Es war an einem Wochenende. Unser Sohn war damals circa zehn Monate alt. Er war appetitlos, fieberte und trank weniger als sonst. Offenbar ein Infekt. Wir entschieden, doch lieber im Krankenhaus vorstellig zu werden. Bis Montag wollten wir nicht warten. Es wurde eine Mittelohrentzündung diagnostiziert. Die Ärztin schrieb uns Antibiotika auf und erklärte, wie es einzunehmen war.
Antibiotika! Bei so einem kleinen Wesen? Musste das wirklich sein? Wohl war uns damit nicht.
Ich recherchierte. Dabei fand ich heraus, dass bei einer Mittelohrentzündung mit der Einnahme von Antibiotika durchaus zwei bis drei Tage abgewartet und der Verlauf beobachtet werden kann. Seine Wirkung entfaltete es ohnehin nur bei einer bakteriellen Entzündung. Die Sache war klar. Wir gaben vorerst nichts und beschlossen, direkt am Montag mit unserem Sohn zum Kinderarzt zu fahren um den Verlauf kontrollieren zu lassen und das weitere Vorgehen zu besprechen.
Womit wir nicht gerechnet haben: Dort erwartete uns eine Standpauke, die sich gewaschen hatte. Für unsere Entscheidung, zunächst abzuwarten, wurden wir vom Kinderarzt streng und lautstark gerügt. Zu einem vernünftigen Austausch kam es leider nicht. Irritiert und mit dem Appell, unverzüglich mit der Verabreichung zu beginnen, verließen wir die Praxis.
Verunsicherung. Sollten wir entgegen zweier ärztlicher Empfehlungen handeln? Auf eigene Faust trauten wir uns das nicht. Einschätzen konnten wir es auch nicht. Das „Gespräch“ mit dem Kinderarzt brachte ja keinen weiteren Erkenntnisgewinn. Trotzdem wollten wir auch eine sinnlose Medikamentengabe vermeiden. Der Kinderarzt hatte sich gerade als medizinischer Begleiter für diesen und für künftige Fälle disqualifiziert.
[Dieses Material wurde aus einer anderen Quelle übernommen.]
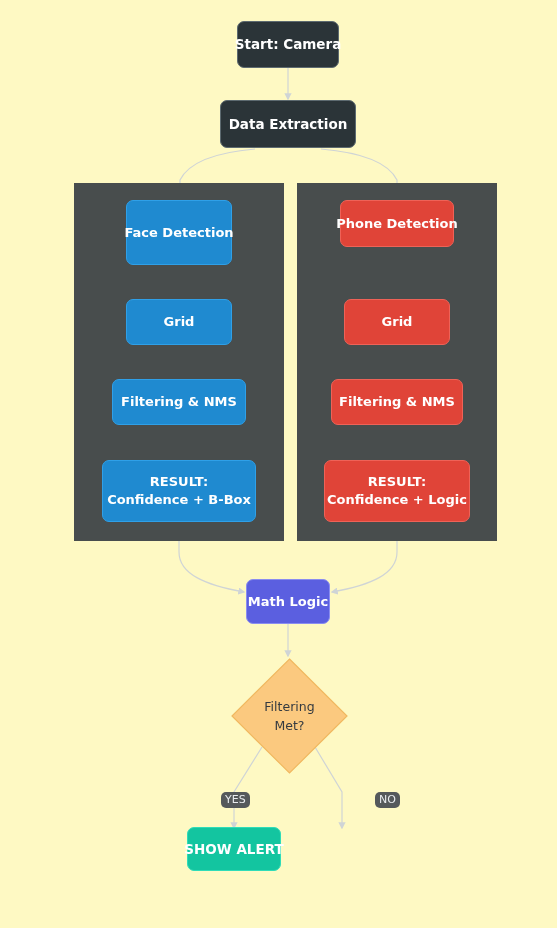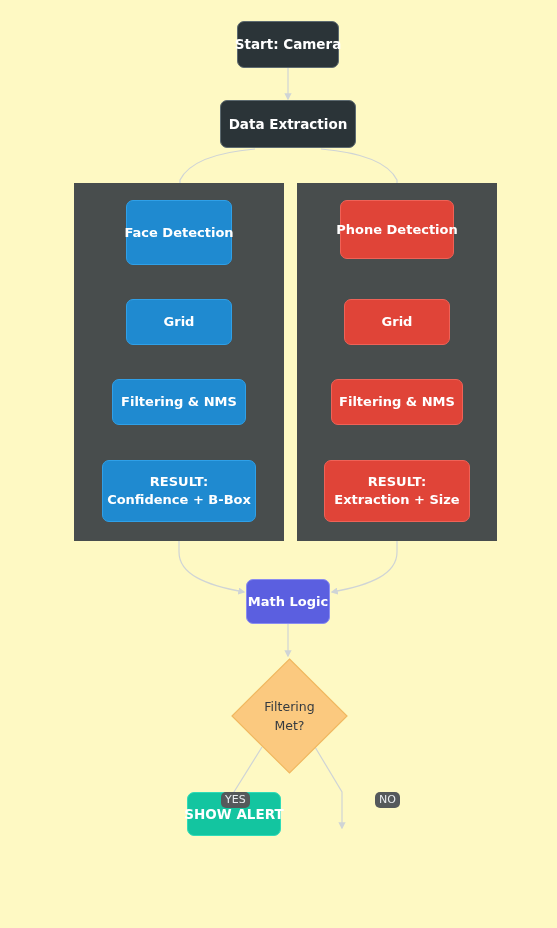"Phone Detection" div.node { height: 59px -> 47px }
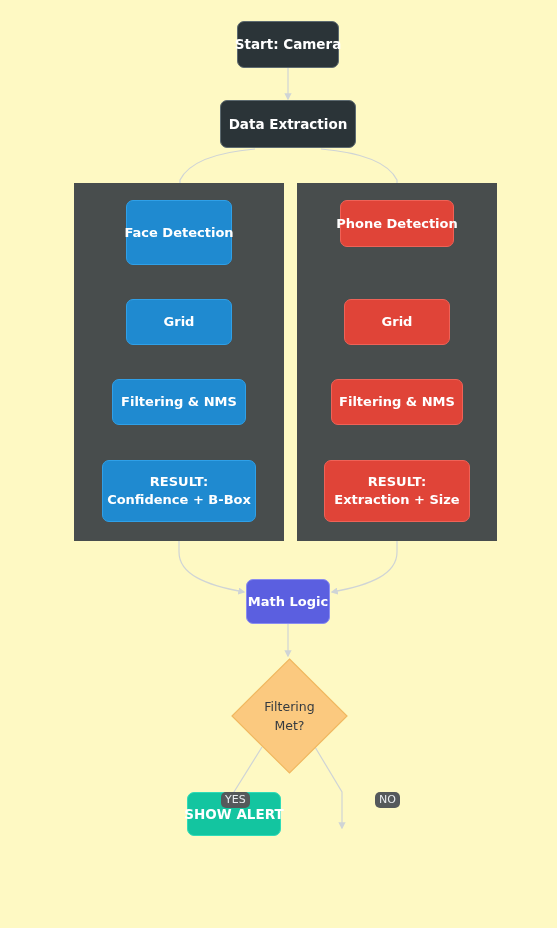"Extraction + Size" span.line { text: Extraction + Size -> Confidence + Logic }
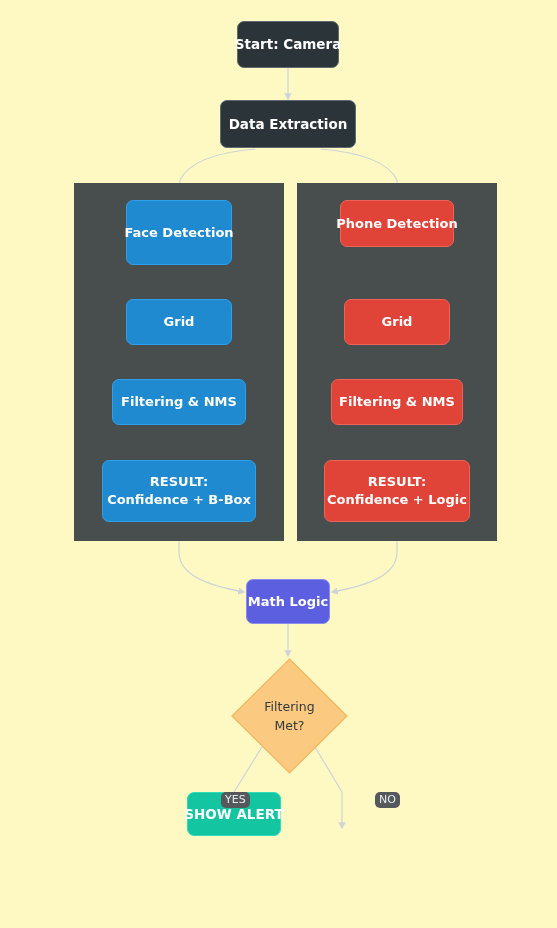"SHOW ALERT" div.node { top: 792px -> 827px }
Bei aller medizinischer Kompetenz – es ist vermessen, Behandlungen überzustülpen zu wollen und dies dann auch noch ohne weitere Erklärung.
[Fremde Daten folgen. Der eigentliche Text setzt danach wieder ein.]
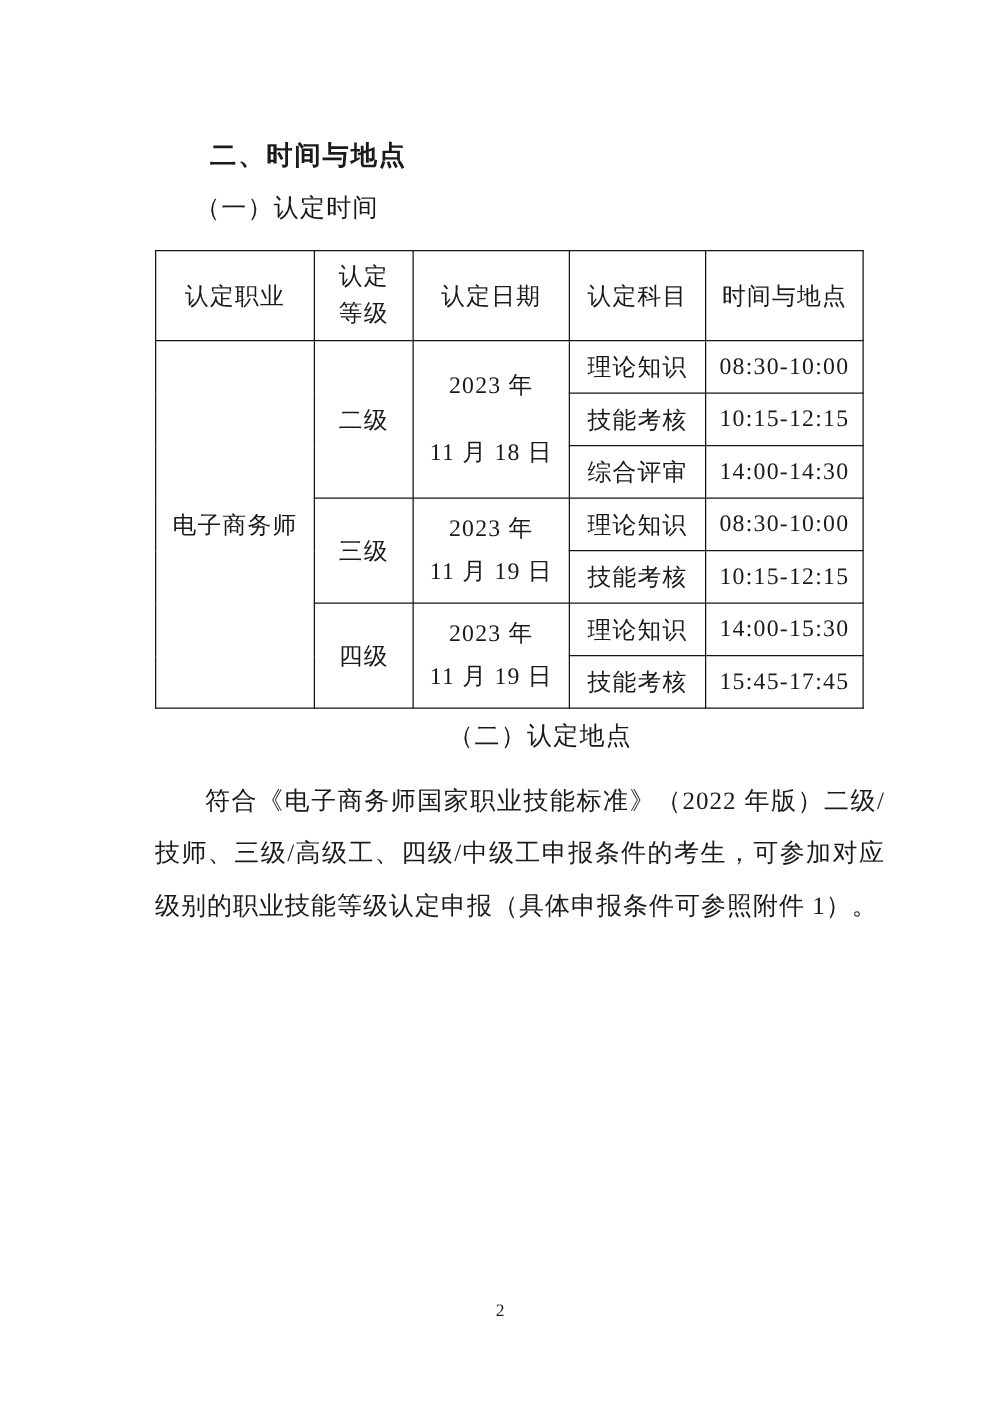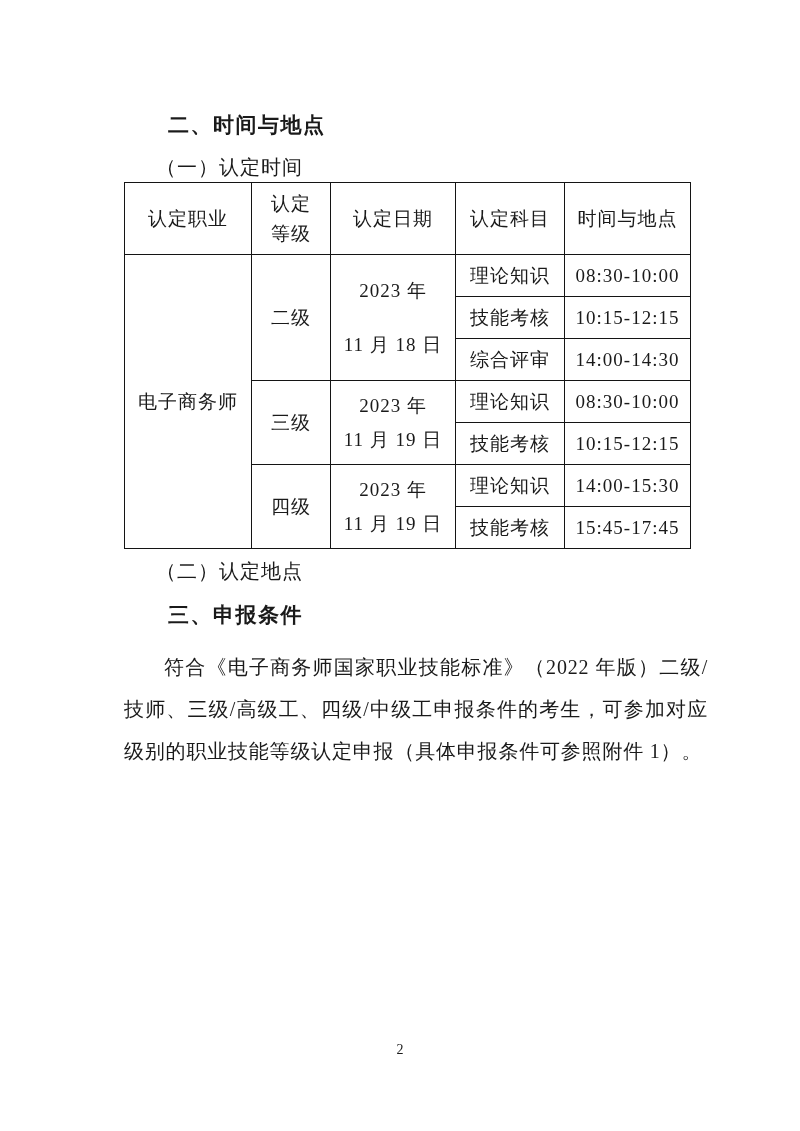"认定职业" table.schedule { margin-top: 2px -> 20px }
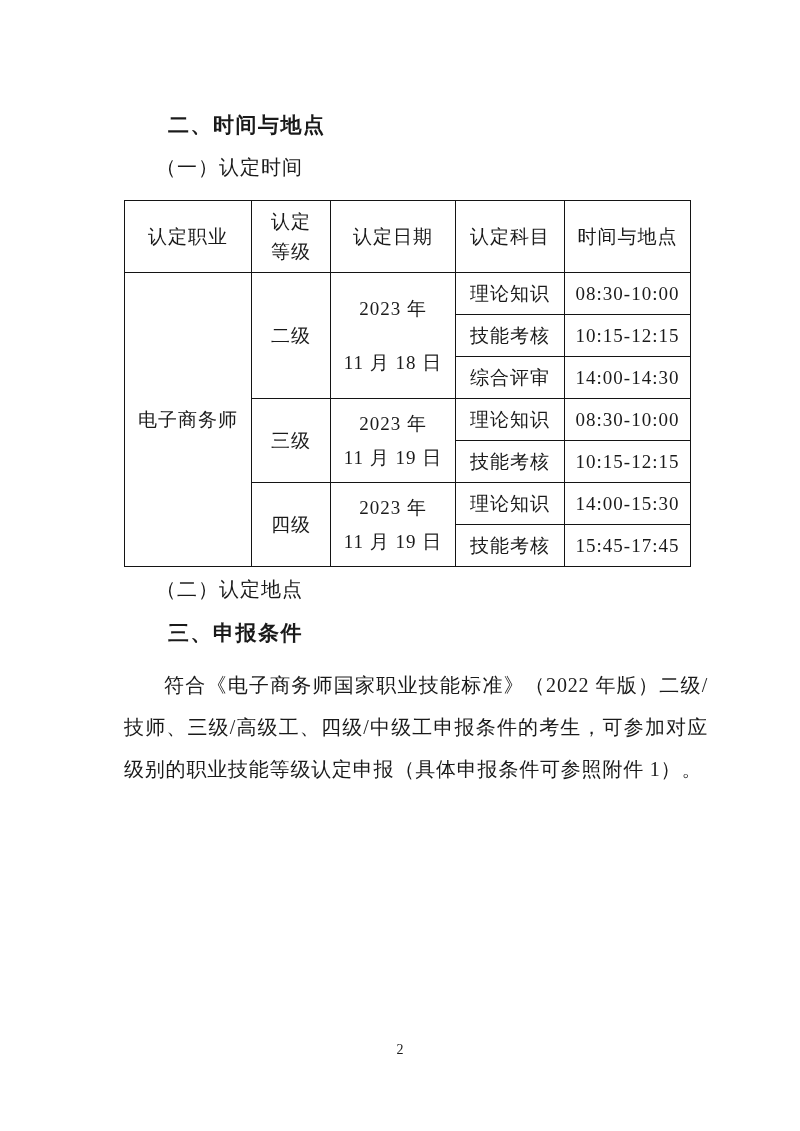"（二）认定地点" .sub-heading.place { text-align: none -> center }
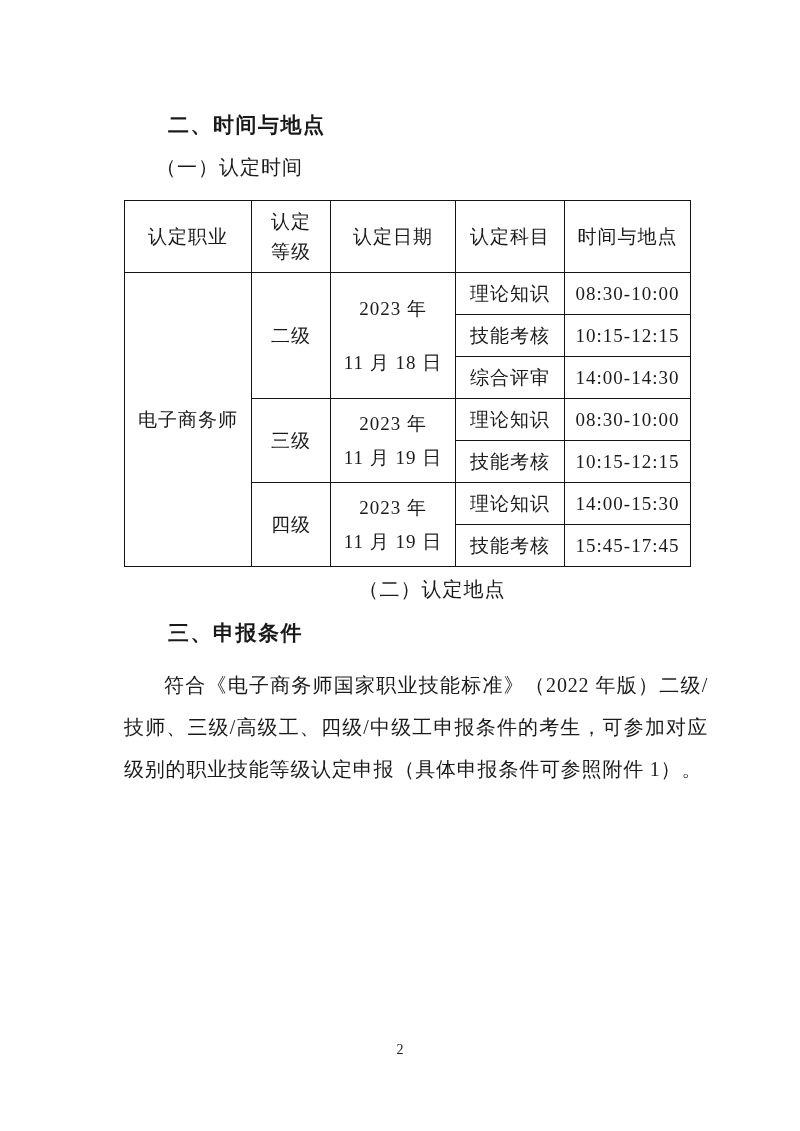"三、申报条件" div.sec-heading { html: <div>三、申报条件</div> -> none }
Ich kam auf die Idee, es bei meiner Hausärztin zu versuchen. Eine emphatische und besonnene Person. Ich fuhr mit unserem Sohn zu ihr. Es erfolgte die obligatorische Untersuchung, danach ein Gespräch. Sie beruhigte mich. Aus ihrer Sicht war unsere Entscheidung richtig. Die Mittelohrentzündung klang bereits ab.
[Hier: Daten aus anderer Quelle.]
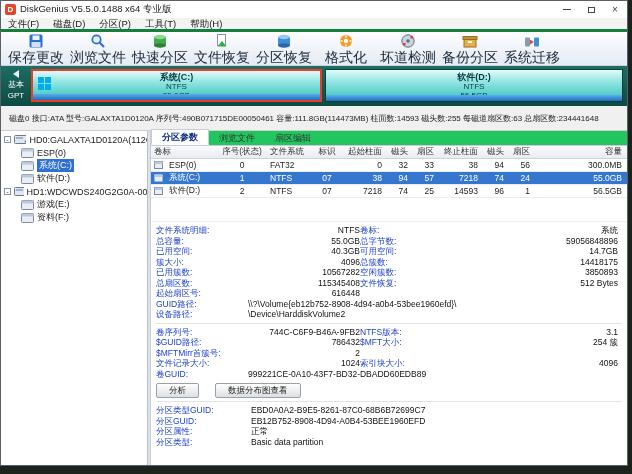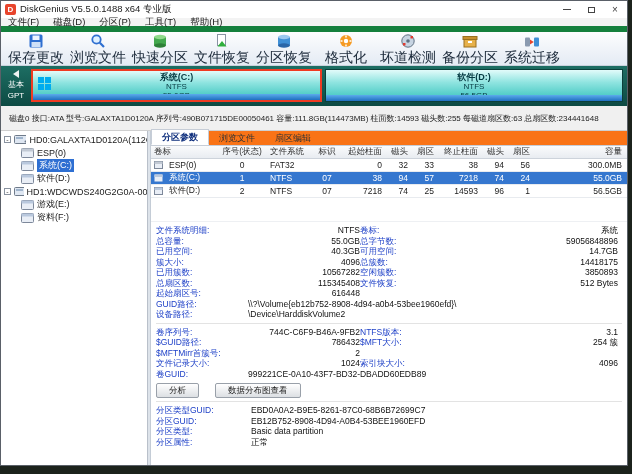"文件(F)" .menubar { align-items: center -> none; border-bottom: 6px solid #15803d -> 3px solid #15803d }
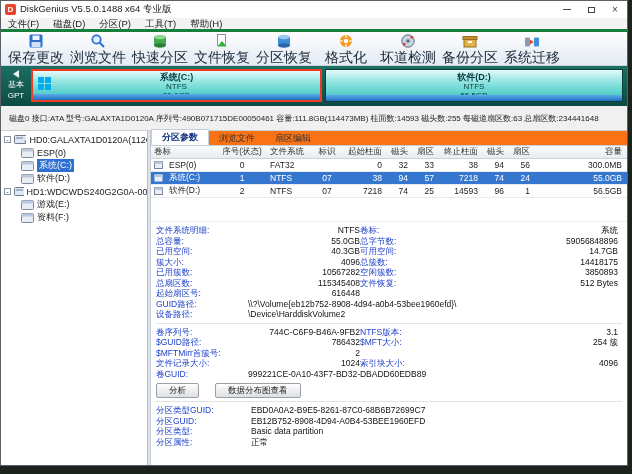"分区参数" .tabs { background: #f97316 -> #22c55e }
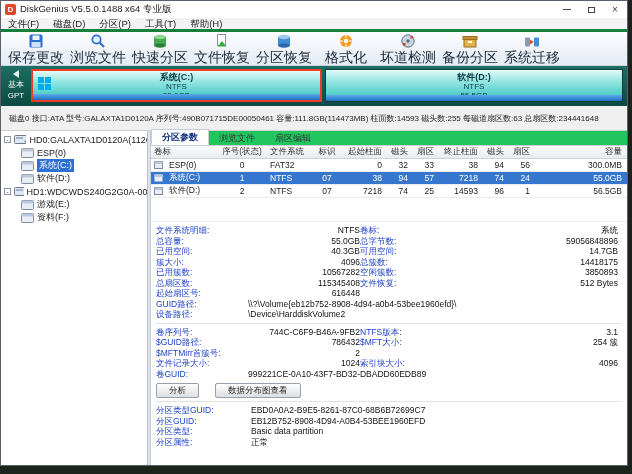"分区类型:" div.grow { order: before "分区属性:" -> after "分区属性:" }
Das Gefühl, einer – nennen wir es mal ärztlichen Instanz – ohne weitere Erklärung folgen zu müssen weil man sonst keine Rückendeckung hat, wollten wir auf jeden Fall künftig vermeiden. Deshalb begann ich, mich in das Thema Kindergesundheit und Kinderkrankheiten einzulesen. Auch das Thema des Impfens gewann meine Aufmerksamkeit. Nach der Lektüre einiger Bücher wurde mir klar, dass es unterschiedliche Sichtweisen und Behandlungsansätze gab. Ich las viele interessante Dinge, die ich vorher so nicht eingeschätzt und wahrgenommen habe oder die mir völlig unbekannt waren. Das veranlasste mich aufmerksamer zu werden, mehr zu hinterfragen und den Blick offener zu halten. Man kann sagen, dass sich meine Sichtweise verschob. Unsicherheit wich zugunsten von mehr Orientierung und Sicherheit. Meinen Mann halte ich zwischendurch auf dem Laufenden, manchmal schauen wir uns auch gemeinsam Dinge an.
Unsere Grundlage für gute Entscheidungen haben wir gefunden. Auseinandersetzung mit dem jeweiligen Thema. Daran führt nichts vorbei. Dazu einen Behandler, dessen Konzept und Herangehensweise für einen selbst stimmig ist und einen offenen Austausch. Entscheidungen, die aus einer gewissen Sicherheit heraus getroffen werden, sind besser als Entscheidungen, die aus Unsicherheit oder Angst getroffen werden. Ich weiß nicht, ob es immer eine oder mehrere Alternativen zu einer bestimmten Behandlung gibt, aber sicherlich gibt es sie oft. Was der beste Weg für uns und unsere Kinder ist, können wir nur selbst, im Bedarfsfall auch mit weiterer passender Unterstützung, herausfinden.
Ich blättere immer mal wieder in meinen Büchern, auch wenn eines der Kinder krank ist. Glücklicherweise war bisher äußerst selten weitere Unterstützung von Nöten. Wenn ich mir unsicher bin und der Situation nicht gerecht werden kann, würde ich aber immer das Kind vorstellen und medizinischen Rat einholen. Allerdings nur dort, wo eben alles passt, wo wir gehört werden und uns gut aufgehoben fühlen.